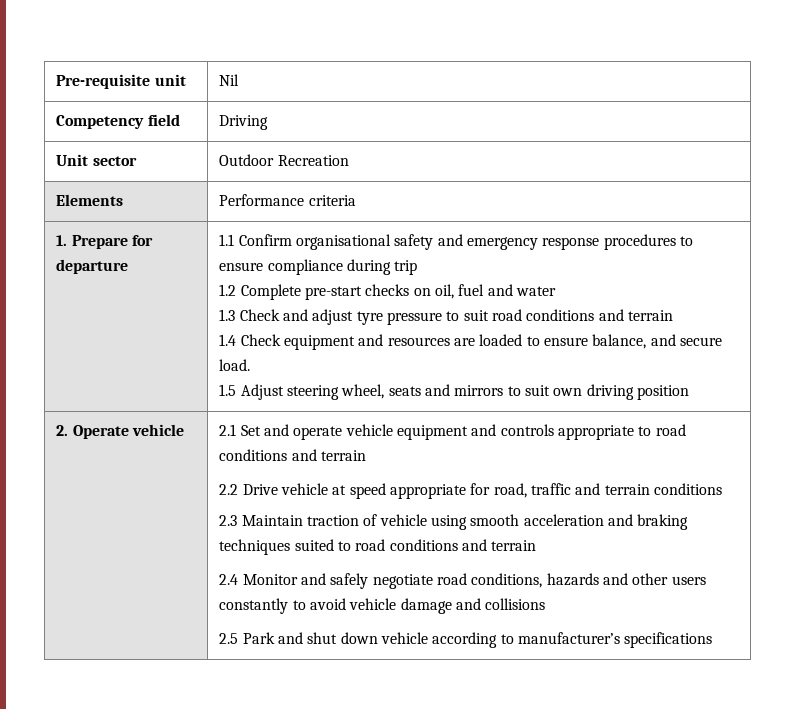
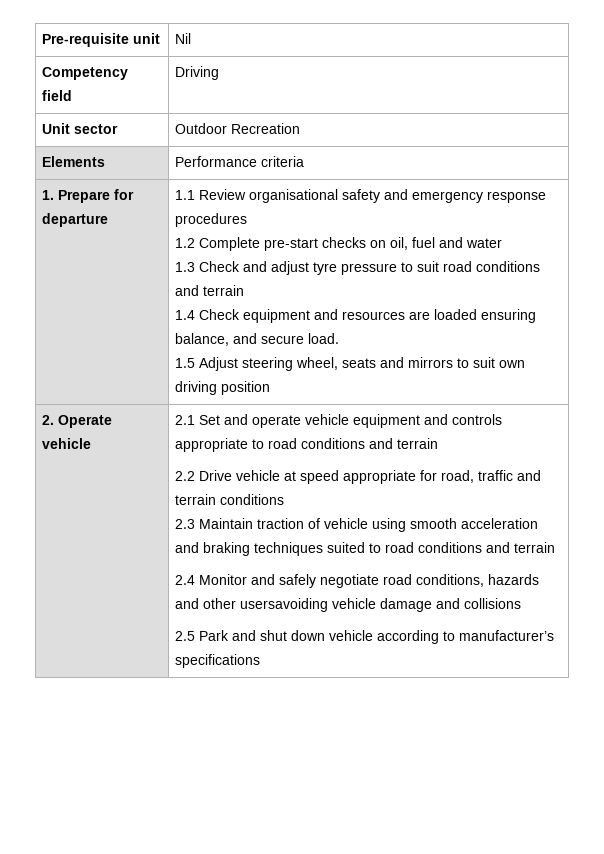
- 1.1 Confirm organisational safety and emergency response procedures to ensure compliance during trip
+ 1.1 Review organisational safety and emergency response procedures
- 1.4 Check equipment and resources are loaded to ensure balance, and secure load.
+ 1.4 Check equipment and resources are loaded ensuring balance, and secure load.
- 2.4 Monitor and safely negotiate road conditions, hazards and other users constantly to avoid vehicle damage and collisions
+ 2.4 Monitor and safely negotiate road conditions, hazards and other usersavoiding vehicle damage and collisions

■ **YOUR INSTRUCTIONS**:
Up to and including the line containing "ensuring balance, and secure load.", quote each line of the entries above from the very first, please, exactly and without images.

■ **EXERCISE OUTPUT**:
- 1.1 Confirm organisational safety and emergency response procedures to ensure compliance during trip
+ 1.1 Review organisational safety and emergency response procedures
- 1.4 Check equipment and resources are loaded to ensure balance, and secure load.
+ 1.4 Check equipment and resources are loaded ensuring balance, and secure load.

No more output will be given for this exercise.